This is an automated email from the ASF dual-hosted git repository.
roryqi pushed a commit to branch master
in repository https://gitbox.apache.org/repos/asf/incubator-uniffle.git
The following commit(s) were added to refs/heads/master by this push:
new bd98c4447 [#1024] improvement(tez): Optimize user switch to shuffle
mode local/remote. (#1397)
bd98c4447 is described below
commit bd98c4447523cb2c6a6269206ebb8ba6ad3567ab
Author: Qing <[email protected]>
AuthorDate: Wed Jan 3 18:01:18 2024 +0800
[#1024] improvement(tez): Optimize user switch to shuffle mode
local/remote. (#1397)
### What changes were proposed in this pull request?
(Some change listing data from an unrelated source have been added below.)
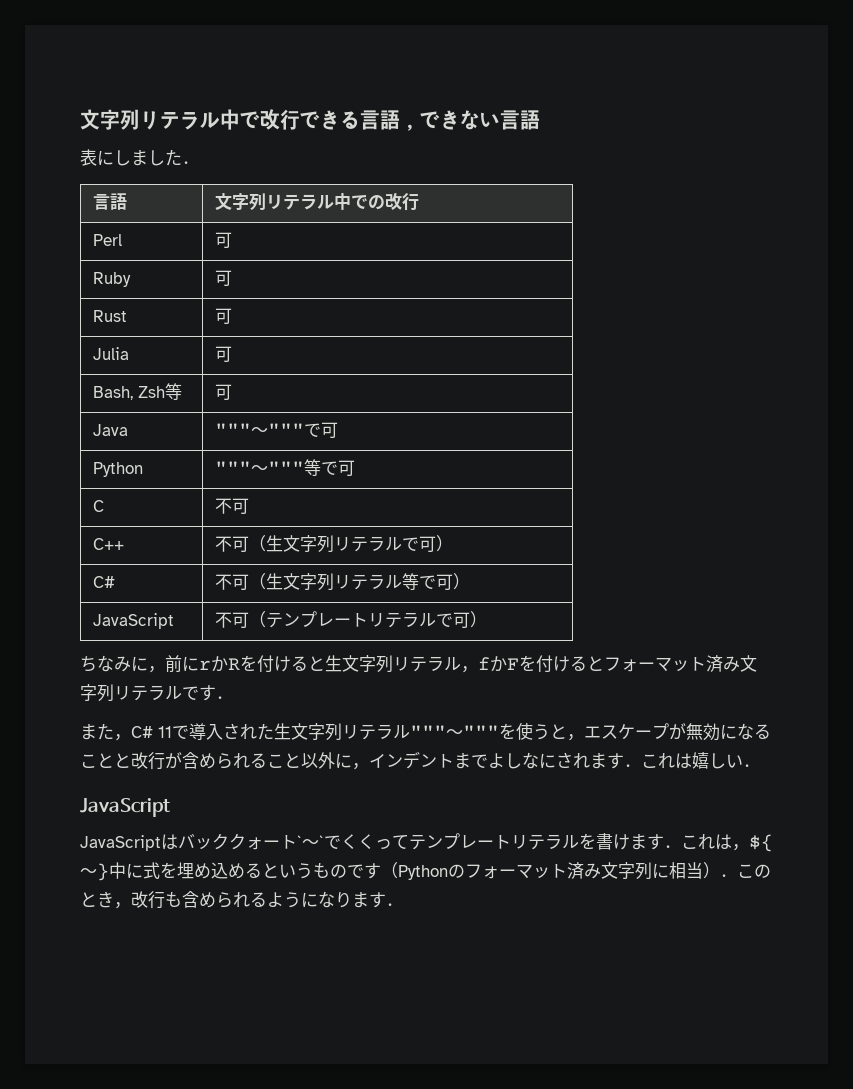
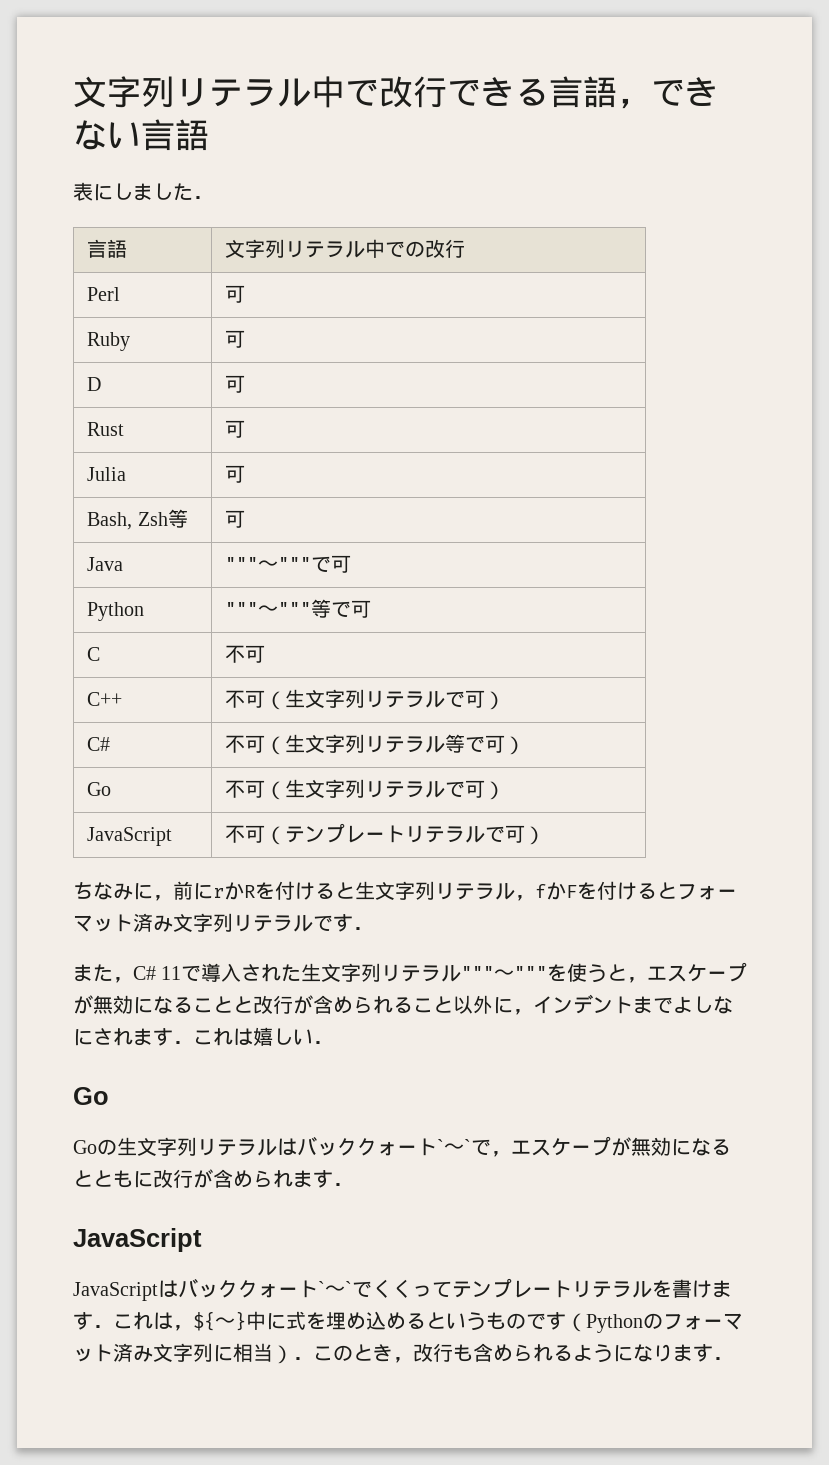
+ D | 可
+ Go | 不可（生文字列リテラルで可）
  また，C# 11で導入された生文字列リテラル"""〜"""を使うと，エスケープが無効になることと改行が含められること以外に，インデントまでよしなにされます．これは嬉しい．
+ Go
+ Goの生文字列リテラルはバッククォート`〜`で，エスケープが無効になるとともに改行が含められます．

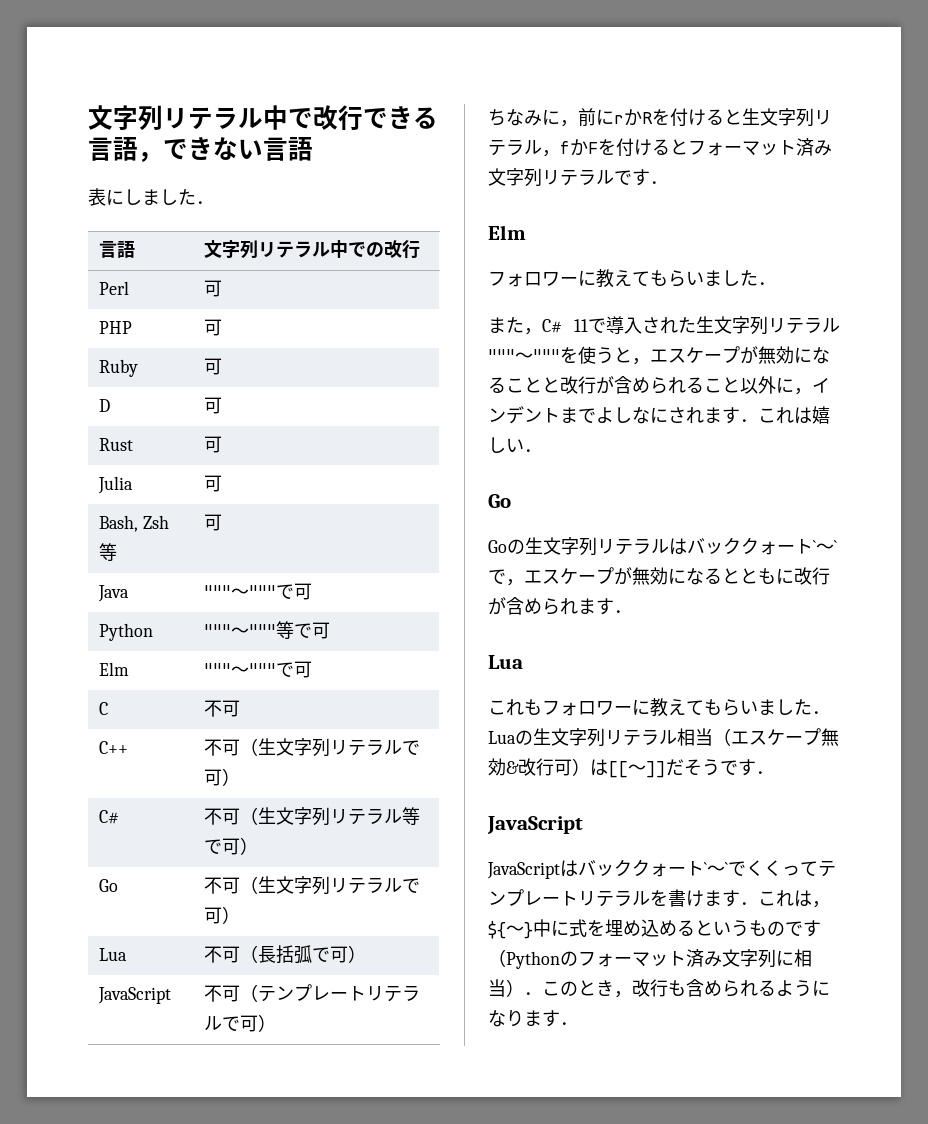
+ PHP | 可
+ Elm | """〜"""で可
+ Lua | 不可（長括弧で可）
  ちなみに，前にrかRを付けると生文字列リテラル，fかFを付けるとフォーマット済み文字列リテラルです．
+ Elm
+ フォロワーに教えてもらいました．
  Goの生文字列リテラルはバッククォート`〜`で，エスケープが無効になるとともに改行が含められます．
+ Lua
+ これもフォロワーに教えてもらいました．Luaの生文字列リテラル相当（エスケープ無効&改行可）は[[〜]]だそうです．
Currently, users need to set the parameter tez.am.launch.launch.cmd-opts to
switch between local shuffle and remote shuffle, but this parameter is
difficult for users to understand.
We need a simpler and easier to understand parameter,such as
tez.shuffle.mode = local/remote
### Why are the changes needed?
> [Improvement] [tez]:Optimize user switch to shuffle mode local/remote.
#1024
Fix: https://github.com/apache/incubator-uniffle/issues/1024
### Does this PR introduce _any_ user-facing change?
No.
### How was this patch tested?
unit test or cluster prd test
---
.../java/org/apache/tez/common/RssTezConfig.java | 2 +
.../org/apache/tez/dag/app/RssDAGAppMaster.java | 43 ++++++++++++++++++----
docs/client_guide/tez_client_guide.md | 1 +
3 files changed, 39 insertions(+), 7 deletions(-)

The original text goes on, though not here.